Copy each entry verbatim, excluding its images.

● **RECORDS FOR THE TASK**:
────
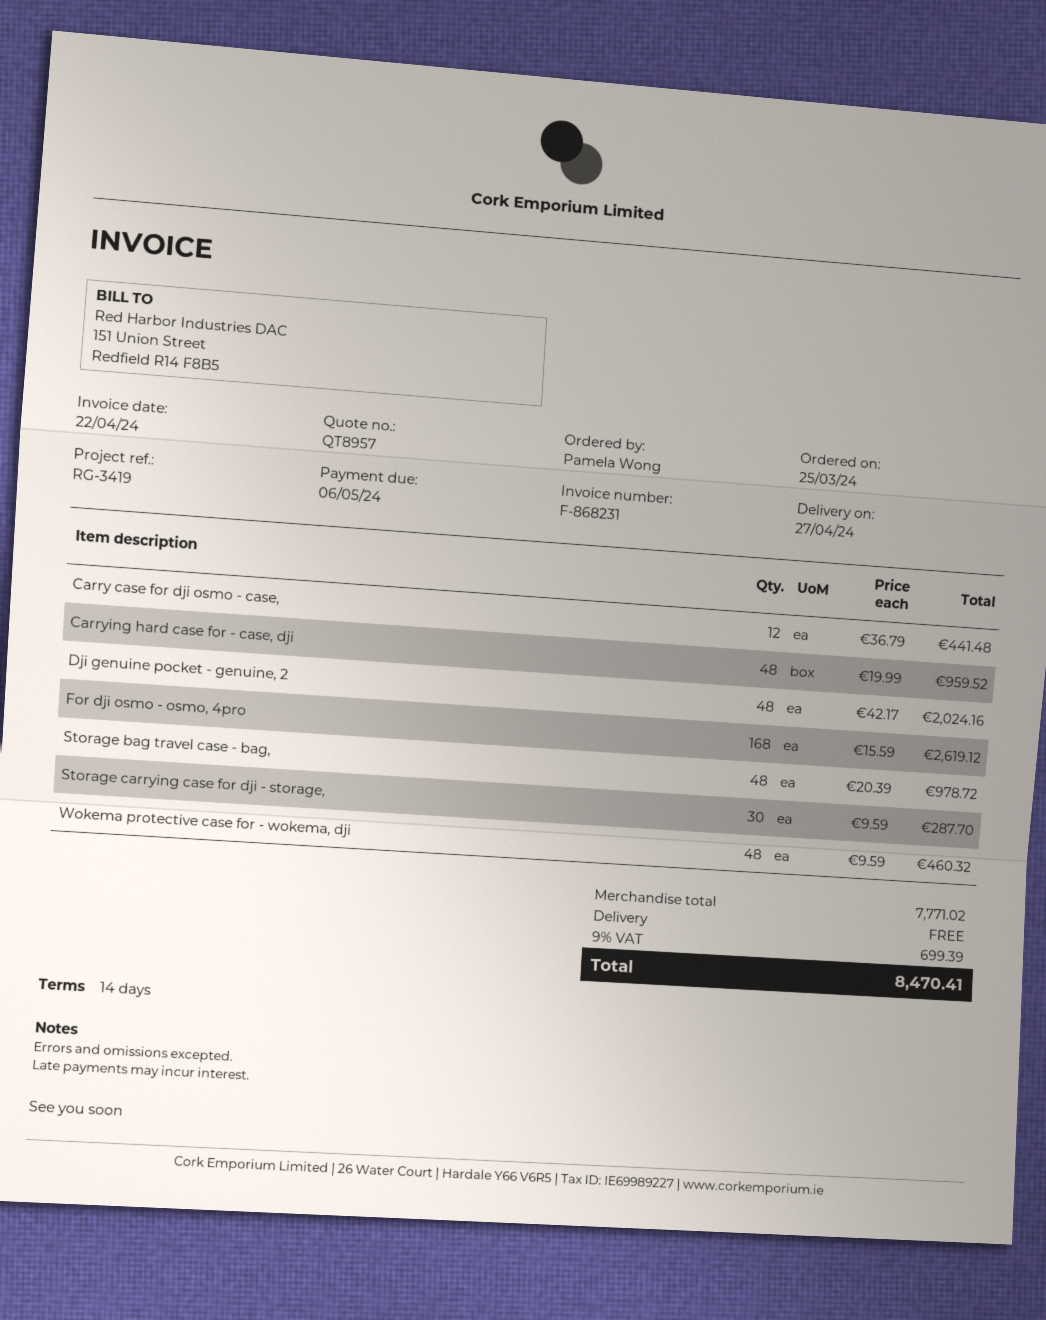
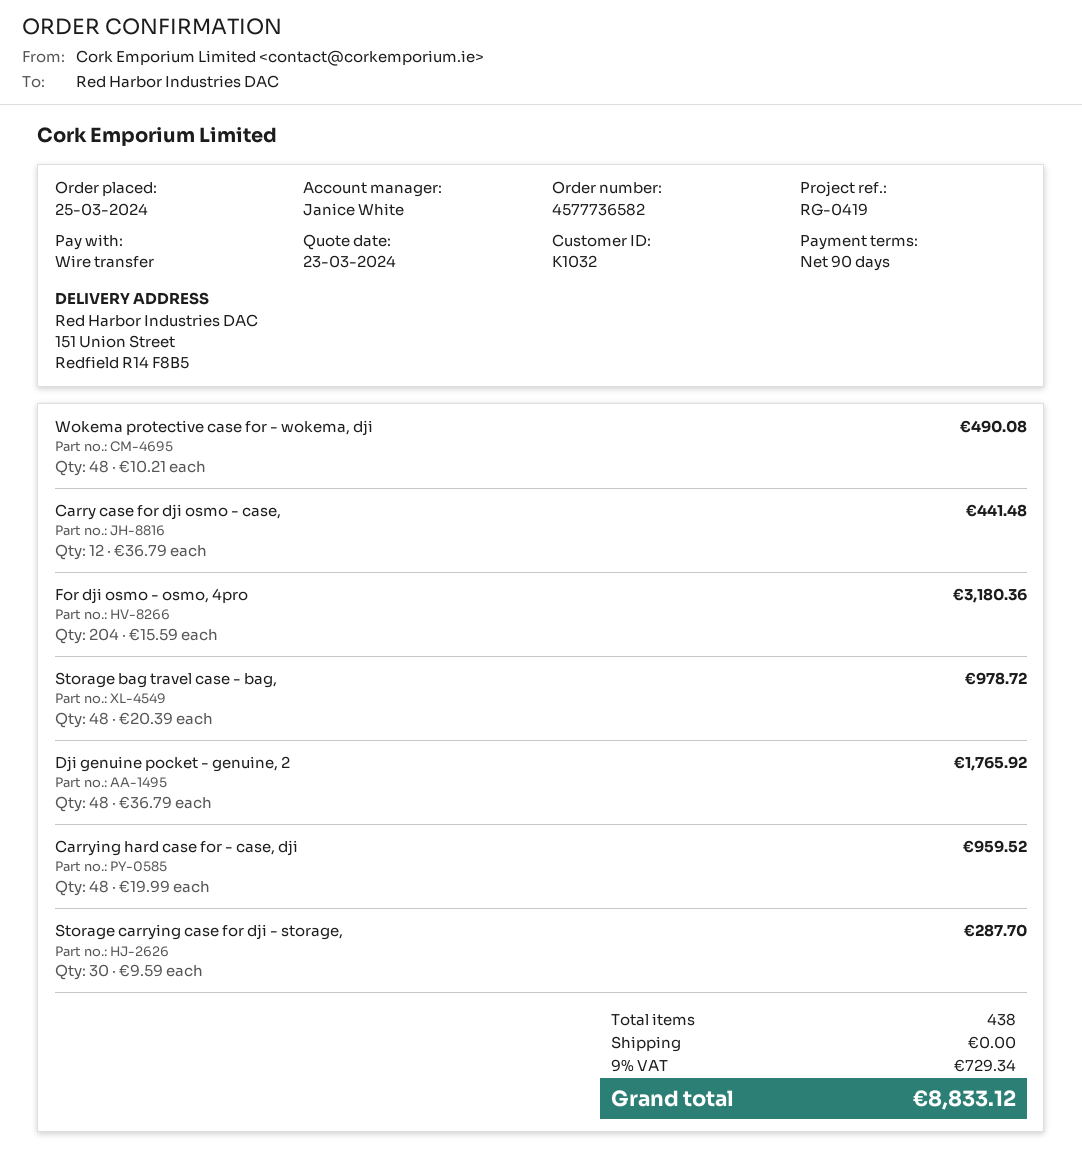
payment terms: 14 days -> 90 days
reference: RG-3419 -> RG-0419
Dji genuine pocket - genuine, 2: 48 x 42.17 = 2024.16 -> 48 x 36.79 = 1765.92
For dji osmo - osmo, 4pro: 168 x 15.59 = 2619.12 -> 204 x 15.59 = 3180.36
Wokema protective case for - wokema, dji: 48 x 9.59 = 460.32 -> 48 x 10.21 = 490.08
tax: 9% = 699.39 -> 9% = 729.34
total: 8470.41 -> 8833.12

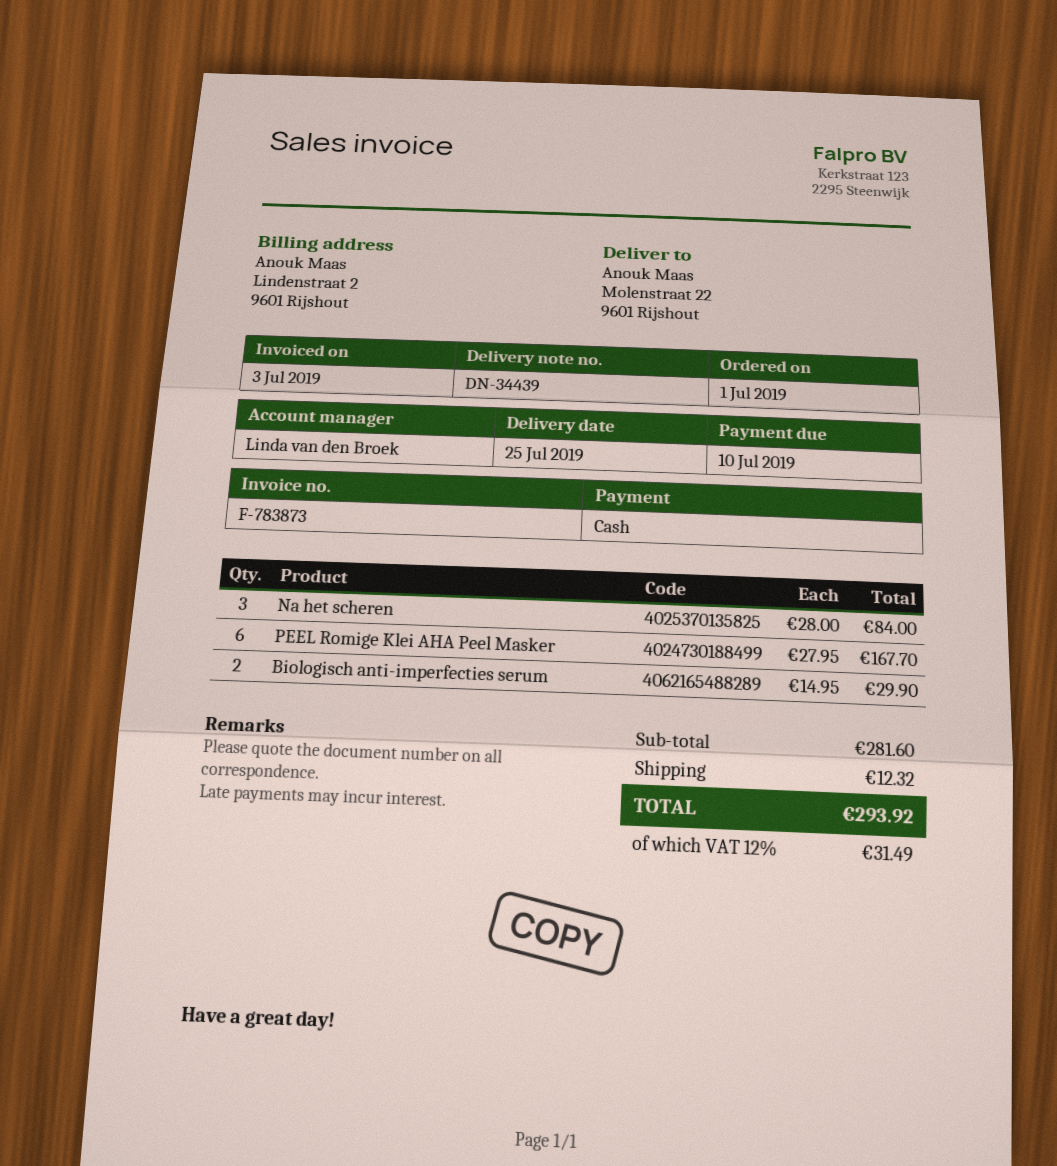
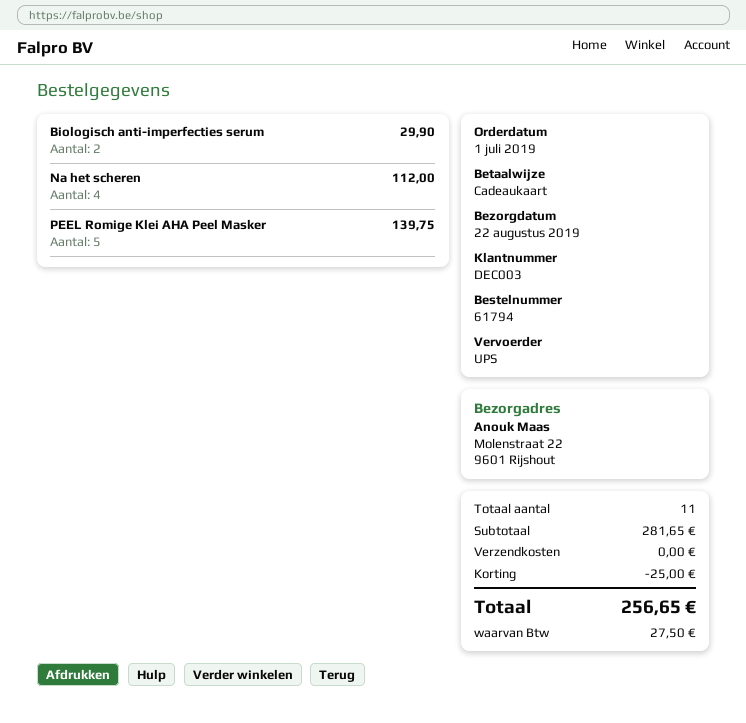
delivery date: 2019-07-25 -> 2019-08-22
payment method: cash -> gift card
Na het scheren: 3 for 84.00 -> 4 for 112.00
PEEL Romige Klei AHA Peel Masker: 6 for 167.70 -> 5 for 139.75
subtotal: 281.60 -> 281.65
discount: none -> 25.00
shipping: 12.32 -> 0.00
tax: 31.49 -> 27.50
total: 293.92 -> 256.65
────
● **RESPONSE**:
payment terms: 14 days -> 90 days
reference: RG-3419 -> RG-0419
Dji genuine pocket - genuine, 2: 48 x 42.17 = 2024.16 -> 48 x 36.79 = 1765.92
For dji osmo - osmo, 4pro: 168 x 15.59 = 2619.12 -> 204 x 15.59 = 3180.36
Wokema protective case for - wokema, dji: 48 x 9.59 = 460.32 -> 48 x 10.21 = 490.08
tax: 9% = 699.39 -> 9% = 729.34
total: 8470.41 -> 8833.12

delivery date: 2019-07-25 -> 2019-08-22
payment method: cash -> gift card
Na het scheren: 3 for 84.00 -> 4 for 112.00
PEEL Romige Klei AHA Peel Masker: 6 for 167.70 -> 5 for 139.75
subtotal: 281.60 -> 281.65
discount: none -> 25.00
shipping: 12.32 -> 0.00
tax: 31.49 -> 27.50
total: 293.92 -> 256.65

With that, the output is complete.